Task brief:
In the copy, include every entry exactly but none of its images.

Web page edit records:
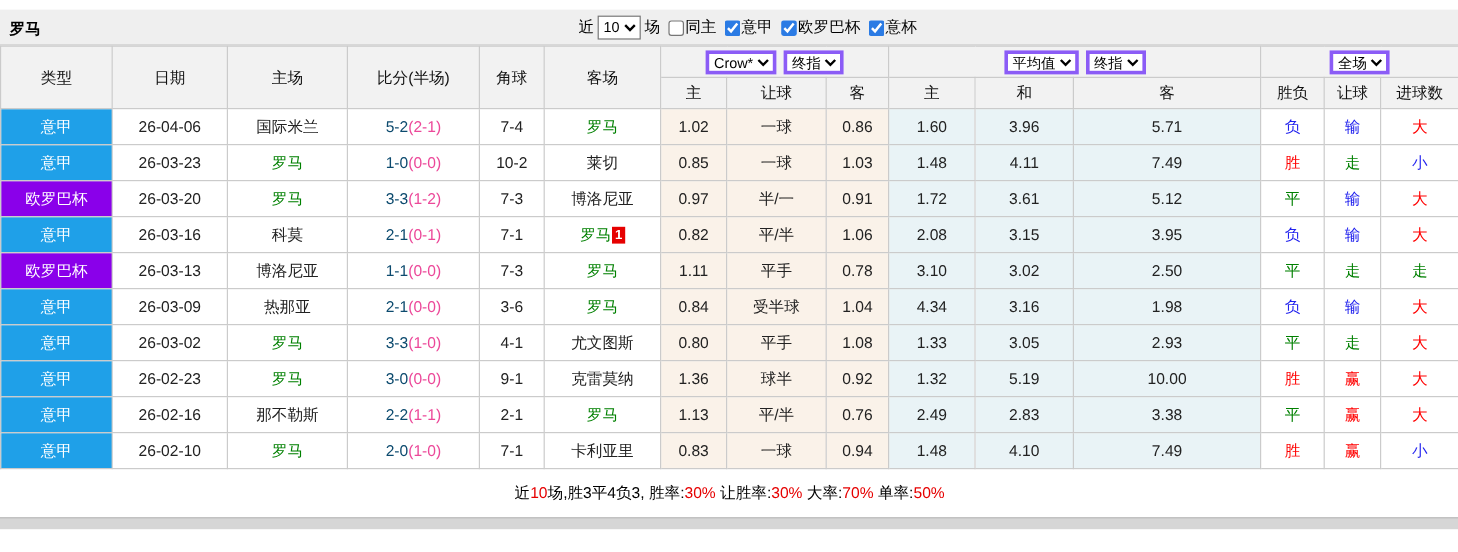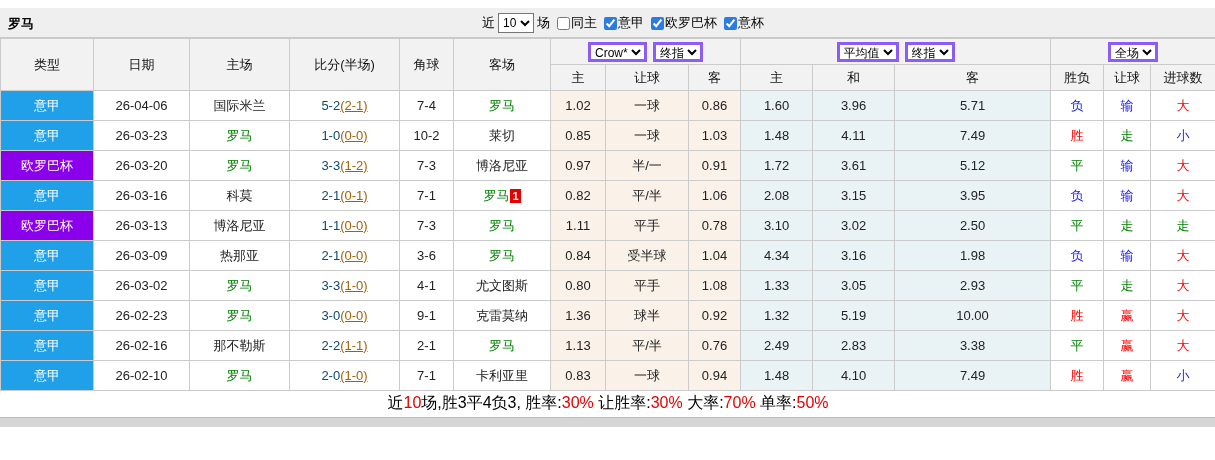"(2-1)" .score-half { color: #a16207 -> #ec4899; text-decoration: underline -> none }
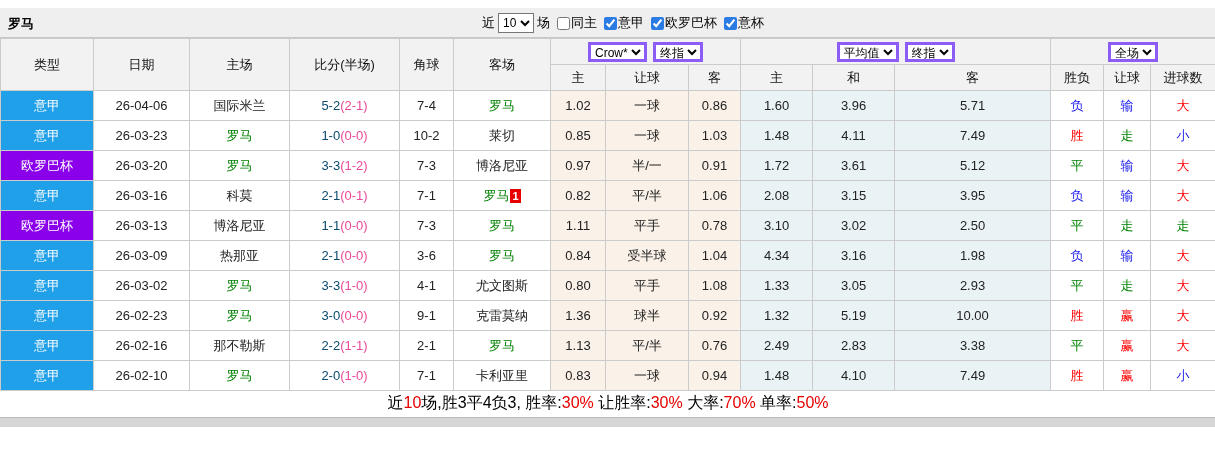"近10场,胜3平4负3, 胜率:30% 让胜率:30% 大率:70%" tfoot td { font-size: 16px -> 13px; height: 26px -> 40px }
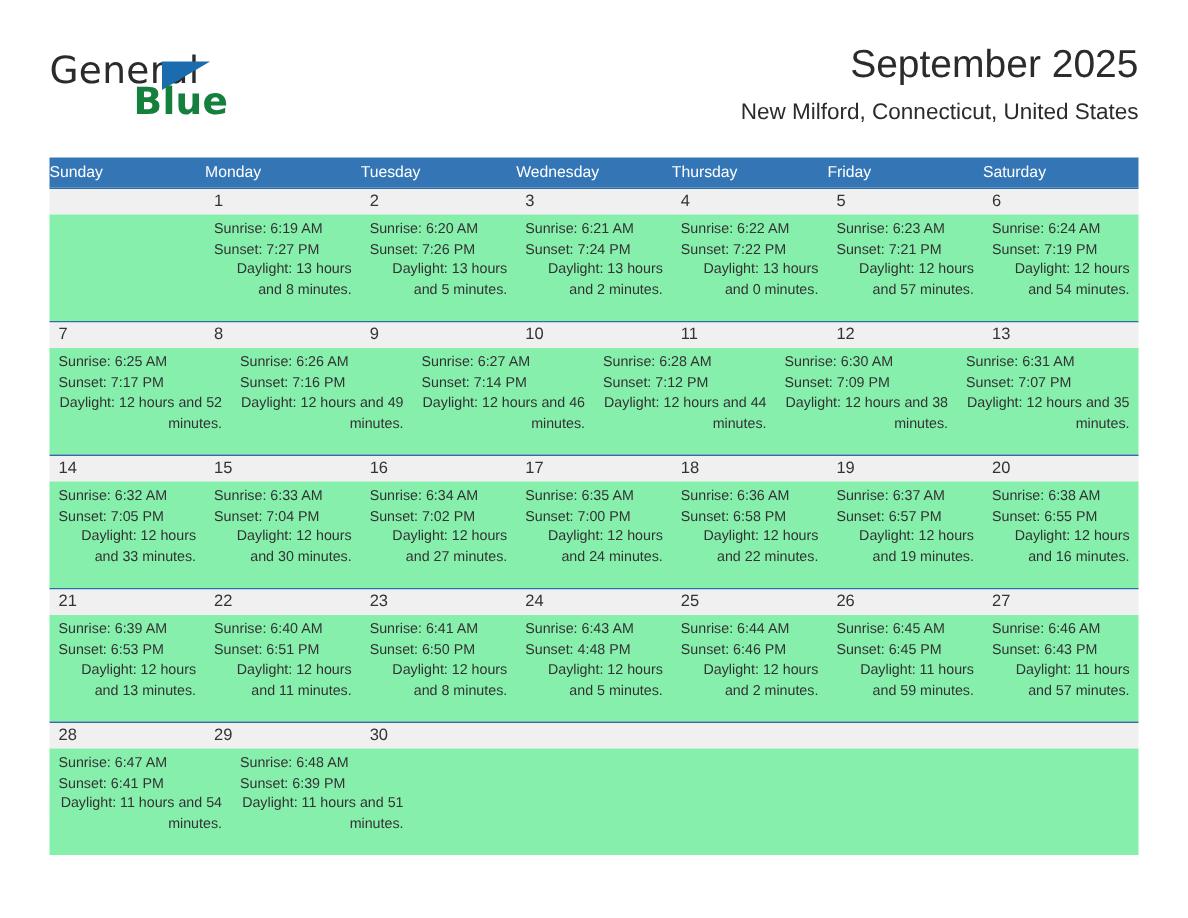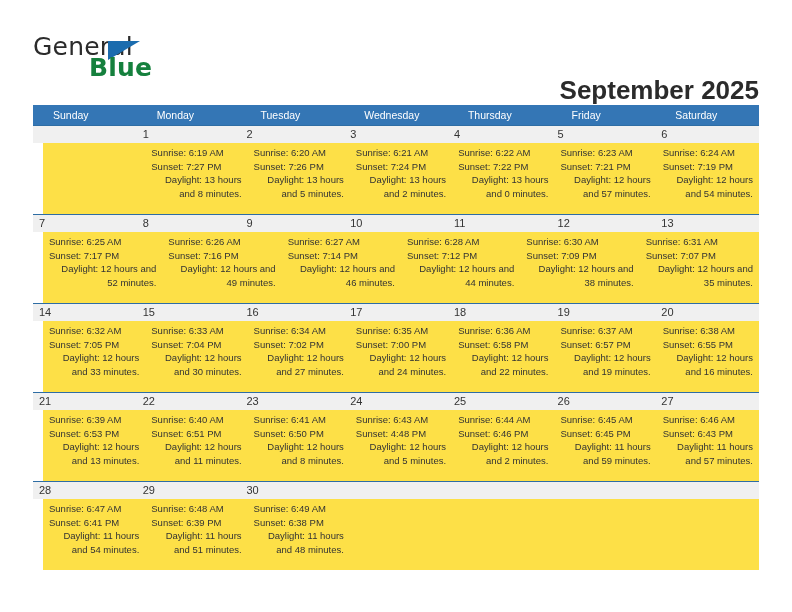"September 2025" .cal-title { font-weight: 700 -> 400; margin-top: 48px -> none }
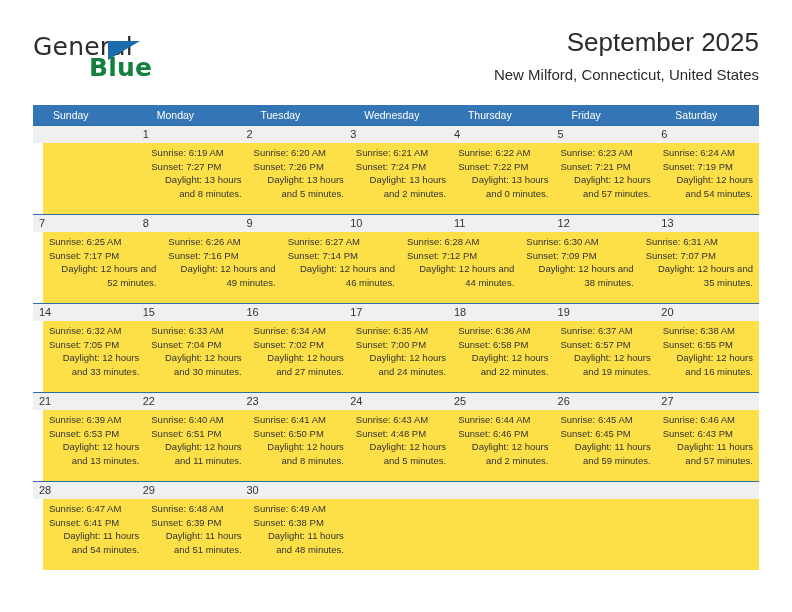"Sunday" .weekday { padding-left: 20px -> 0 }
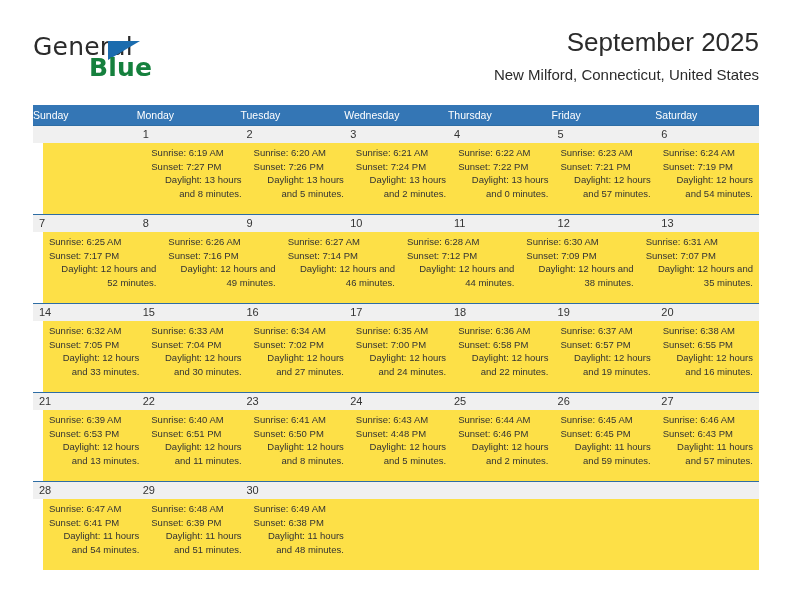"Sunrise: 6:19 AM" .week-bodies { background: #fde047 -> #86efac; margin-left: 10px -> none }
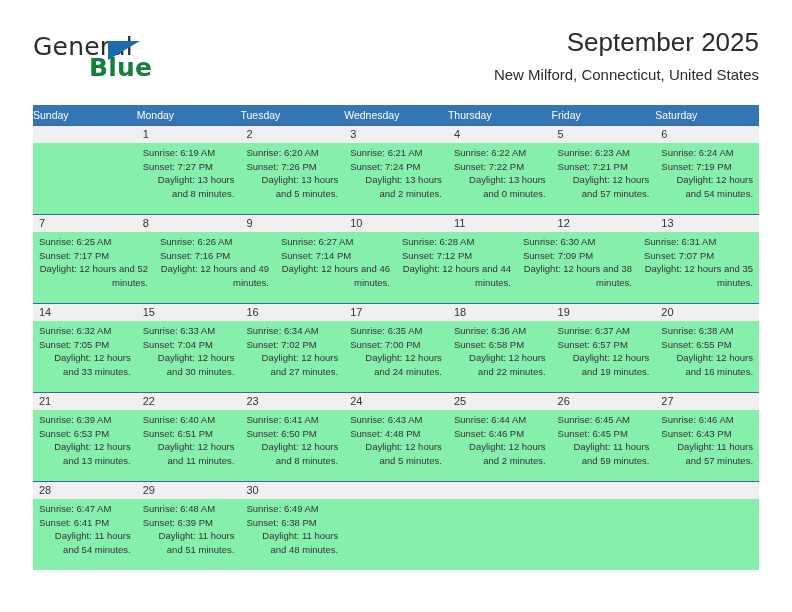"Sunrise: 6:49 AM" div.daybody { html: <div> <div>Sunrise: 6:49 AM</div> <div>Sunset: 6:38 PM</div> <div>Daylight: 11 hours and 48 minutes.</div> </div> -> none }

Solution for this exercise:
"(2-1)" .score-half { color: #a16207 -> #ec4899; text-decoration: underline -> none }
"近10场,胜3平4负3, 胜率:30% 让胜率:30% 大率:70%" tfoot td { font-size: 16px -> 13px; height: 26px -> 40px }
"September 2025" .cal-title { font-weight: 700 -> 400; margin-top: 48px -> none }
"Sunday" .weekday { padding-left: 20px -> 0 }
"Sunrise: 6:19 AM" .week-bodies { background: #fde047 -> #86efac; margin-left: 10px -> none }
"Sunrise: 6:49 AM" div.daybody { html: <div> <div>Sunrise: 6:49 AM</div> <div>Sunset: 6:38 PM</div> <div>Daylight: 11 hours and 48 minutes.</div> </div> -> none }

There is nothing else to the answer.